Technology Security Reviews

• Work collaboratively with key business stakeholders and internal IT contacts to conduct reviews and risk assessments of new technologies being considered for use. Formally document these architectures, delving deep into how the data is processed throughout its lifecycle, and clearly document security controls to protect that data.
• Document risk assessments such that they can be easily understood by stakeholders, and include actionable risk treatment recommendations/security requirements for implementation.
• Act as a resource to the Project Management Office and other business stakeholders throughout their deployment lifecycle so that the recommended controls are implemented and tested properly.

 Client Assessment Response

• As assigned, using a defined process and existing artifacts, take end to end ownership of responding to incoming client security assessments & audits, RFPs, and Outside Counsel Guideline review.
• Take first pass at completing lengthy client assessment questionnaires (100-200 questions on average) using a standard answer and evidence bank that ensures a consistent response across our client base.
• Recognize when banked answers need to be updated based on our evolving security program and recommend new language or approaches to questions as appropriate.
• Take professional pride in the quality of your response, ensuring that answers are accurate and complete; and work with the Senior Governance Risk and Compliance Analyst to validate answers before formally submitting back to the client.

Incident Response / Security Operations

• Monitor security events and alerts using security information and event management (SIEM) tools. Investigate and analyze security incidents to identify root causes and recommend remediation actions.
• Collaborate with cross-functional teams to develop and execute refined incident response playbooks which are streamlined and ensure that any risks are properly managed.
• Stay up-to-date on emerging cybersecurity threats, vulnerabilities, and best practices and scan for these emerging threats in our environment, providing prescriptive guidance to the teams affected.

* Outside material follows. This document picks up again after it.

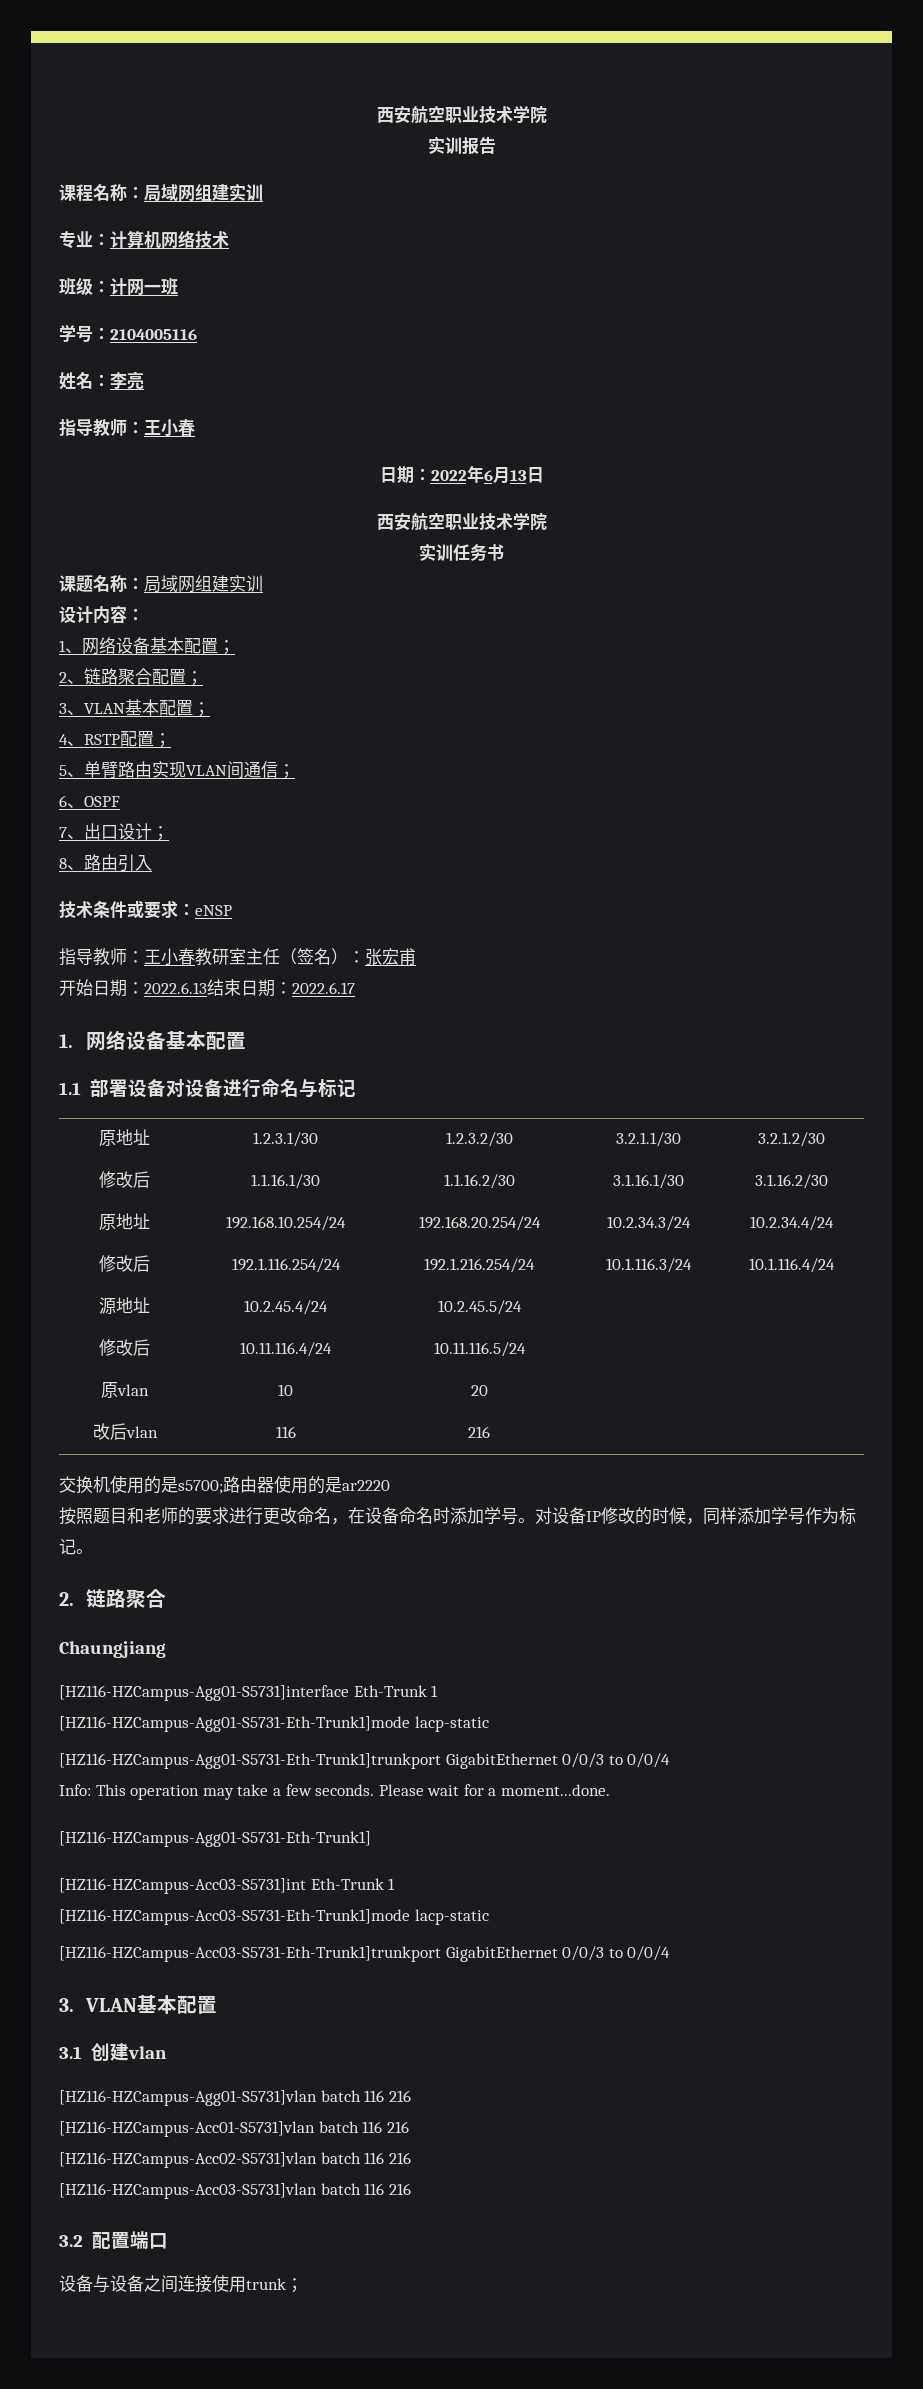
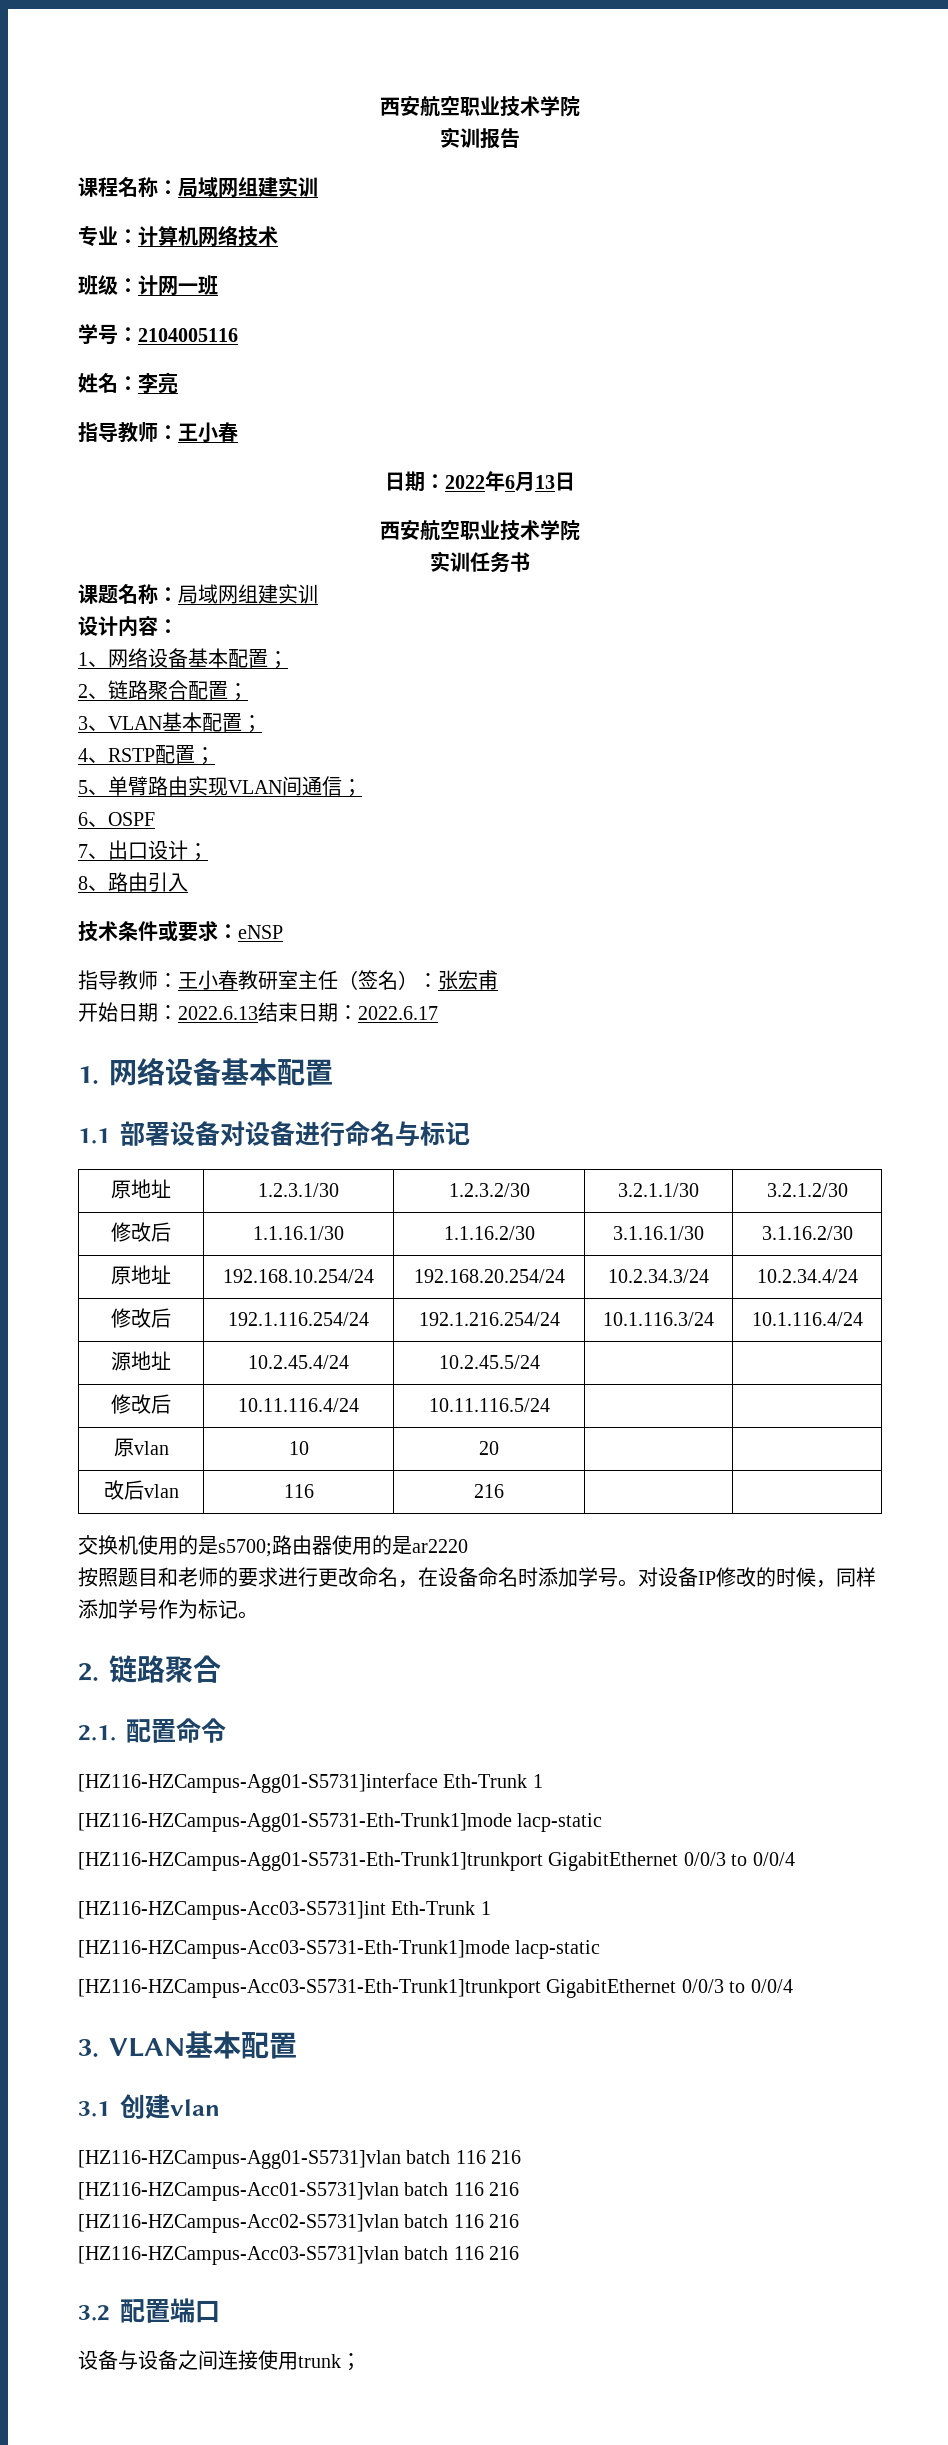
- Chaungjiang
+ 2.1.配置命令
- Info: This operation may take a few seconds. Please wait for a moment...done.
- [HZ116-HZCampus-Agg01-S5731-Eth-Trunk1]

• Bachelor's degree in Information Systems, Information Security, Risk Management, or a related field (experience may be considered in lieu of a degree).
• At least five years experience in Information Security or similar type role.
• Extremely good written and verbal communication skills, with the ability to produce high quality documentation either during or shortly after meeting with a cross functional group to discuss a technology considered for use by the firm.
• Excellent meeting facilitation and leadership skills necessary to own high visibility security reviews which receive attention from our internal legal team, CIO and other key stakeholders.
• Reasonable understanding of security concepts, such as networking (routing, firewalls, NAT translation, proxies, SASE solutions), authentication, role based access controls, encryption, data governance, etc.
• Very good data analysis skills with prior SIEM or equivalent data reporting technologies (databases, complex Excel spreadsheets). The ability to think critically about how data is structured and what story it tells.  The ability to use basic data visualizations to help readers quickly understand any relevant meaning within the data.
• A good understanding of governance frameworks and compliance programs. Able to competently understand all manner of questions that relate to domains covered by ISO 27001, SOC2 and other common frameworks.
• Extreme thoroughness and the ability to be directed on important initiatives, but to work independently to ensure the optimal outcome, reporting back to senior management on important milestones or issues that arise.

The estimated base salary for this position is $160,000 to $175,000 at the time of posting. The actual salary offered will depend on a variety of job-related factors, including skills, education, training, credentials, experience, scope and complexity of role responsibilities, geographic location, and performance. This role is exempt meaning it is not overtime pay eligible.

Cleary provides a comprehensive benefits package, including health care benefits. More information can be found here: Benefits

At Cleary Gottlieb, all members of our community deserve respect as individuals and appreciation for the contributions they make to our community. We champion diversity, equity, and inclusion, and creating equal opportunities to develop and succeed.